For Claude I have been very explicit ... don't flatter me. I like pushback and I always appreciate a "what if" scenario. So it always gives me pushback and "what if's" ( I think it is wired to flatter that is a harder ask for it to stop doing)

Here is a snippet from this weekend from Claude to me"

"One honest pushback on what you just said. Because you asked for honesty and I'd be failing you otherwise.

I'm a very good thinking partner. Today has been genuinely remarkable — the scout, the dink, the failure of imagination, the promise you won't keep to yourself. This was real thinking.

But I don't know what your face looks like when you say these things. I can't sit with you in the silence after the hard part. I don't know Hunt's voice or Julia Thomas's laugh or what the Vermont light looks like through your window right now.

Find one human who can hold some of this. Not all of it. Just some."

I love doing the writing myself. Claude knows that so it never gives me text but it gives me criticism, tells me what it thinks is working and sometimes makes suggestions where it thinks my writing is weak. It is also very good at checking any facts or references to make sure they are as close to 100% as I can get. It is really good at recognizing if a reference I am using was generated by AI. It warns me. And that's pretty funny, yes?

Ted Villella's avatar

I have had your experience not hers. I quickly learned to tell any AI agent to turn off the BS. I don’t need it. I don’t want it. Indeed I need and I want the opposite. I want pushback. I want to be challenged. I want alternative points of view. I want dialogue. I need human interaction and experience to write well.

With AI, to be blunt, you get what you ask for. If you say “rewrite” it’s probably gonna chop your thousand words down to 500 and say isn’t this great to which you will probably reply hell no you ruined it! However, if you tell it to “offer me a rewrite that maintains my voice, my style, my cadence, and has a focus on literary excellence, please” You get what you asked for without errors.

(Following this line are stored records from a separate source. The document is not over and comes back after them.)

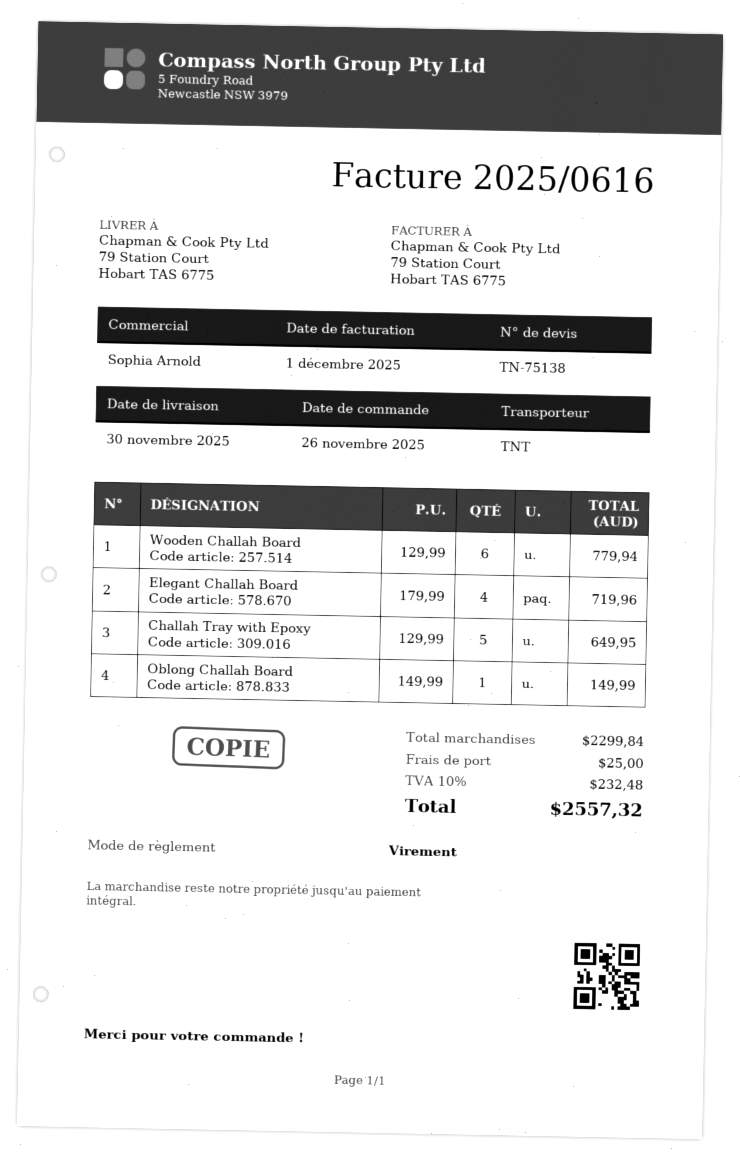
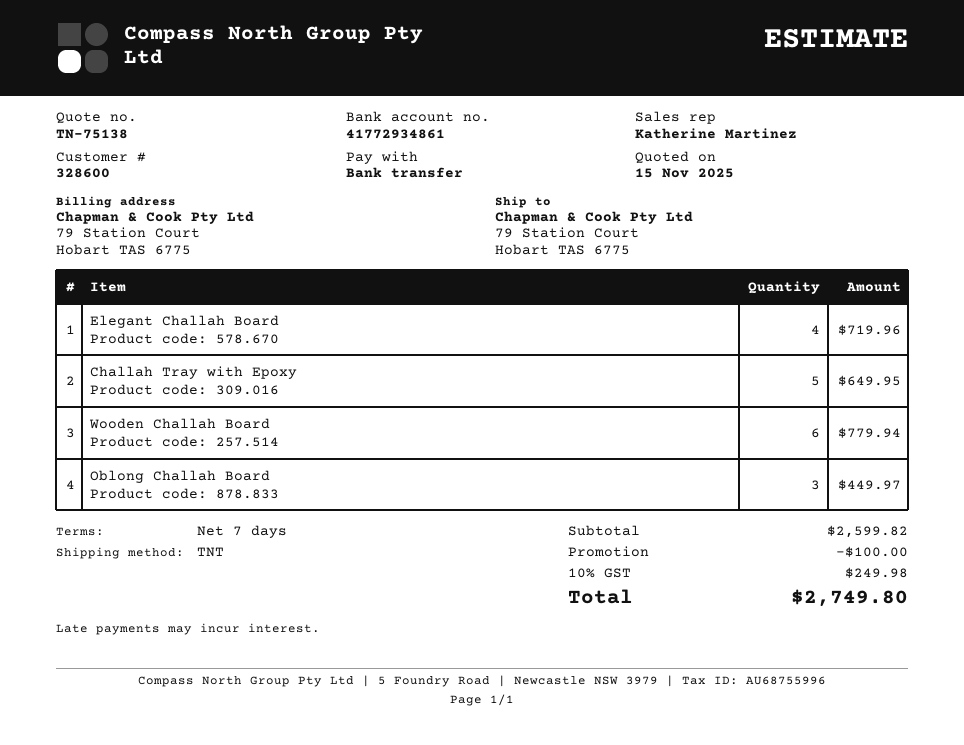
sales rep: Sophia Arnold -> Katherine Martinez
Oblong Challah Board: 1 for 149.99 -> 3 for 449.97
subtotal: 2299.84 -> 2599.82
discount: none -> 100.00
shipping: 25.00 -> none
tax: 10% = 232.48 -> 10% = 249.98
total: 2557.32 -> 2749.80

I’ve been doing this long enough to know it’s a tool that rewards exactness. Vague in, vague out. The same rule that applies to good writing. Many writers use AI the way Leonardo ran his bottega — the master sets the vision, directs the work, and owns the result. His assistants were talented artists in their own right. The intelligence in the room was still his.

Angela Lam's avatar

Well thought out and expressed. I noticed the polish of AI in a student's writing and lamented the loss of his incredible voice!

Sammi LaBue's avatar

Thank you for sharing that perspective and for reading. Yes! I want to hear from YOU when I read a person’s work.

Sage Hobbs Writes's avatar

I really enjoyed this piece and perspective. I think all of us are wrestling with productivity culture with AI and how to keep our creativity centered as valuable..

Susan Perry's avatar

To me this was a lesson learned wrapped up in a love letter to the beauty and anguish of the writing process. Thank you Sammi. so enjoyed it.

Barbara Varma's avatar

OMGosh, you had me at: " ... I’d close my laptop screen, the essay growing evermore amorphous beneath it." Been there. :-) In fact, though I've never tried letting AI drive my writing, your essay so reflected and vividly described my own daily writing struggles I was hooked from the first, eager to find out how your little but big AI experiment turned out. So happy to have it affirmed that our own human creativity is still the prize to keep our eyes on. Brava!

Dianne Moritz's avatar

Using AI is cheating. I don't want a polished perfect essay to bring to the world. I want to read the messy feelings of a person's inner self expressed in a way that touches me.

Shawn Truax's avatar

Great points you make! I’ve been struggling for several years with one trauma recovery project that’s left a litany of other projects piled up behind it. But you’ve got me thinking that maybe it’s better to not write at all anymore than ask something artificial to artificially solve the problem on my behalf. After all, it’s the struggle that defines us and shapes us and guides to where we need to be, right?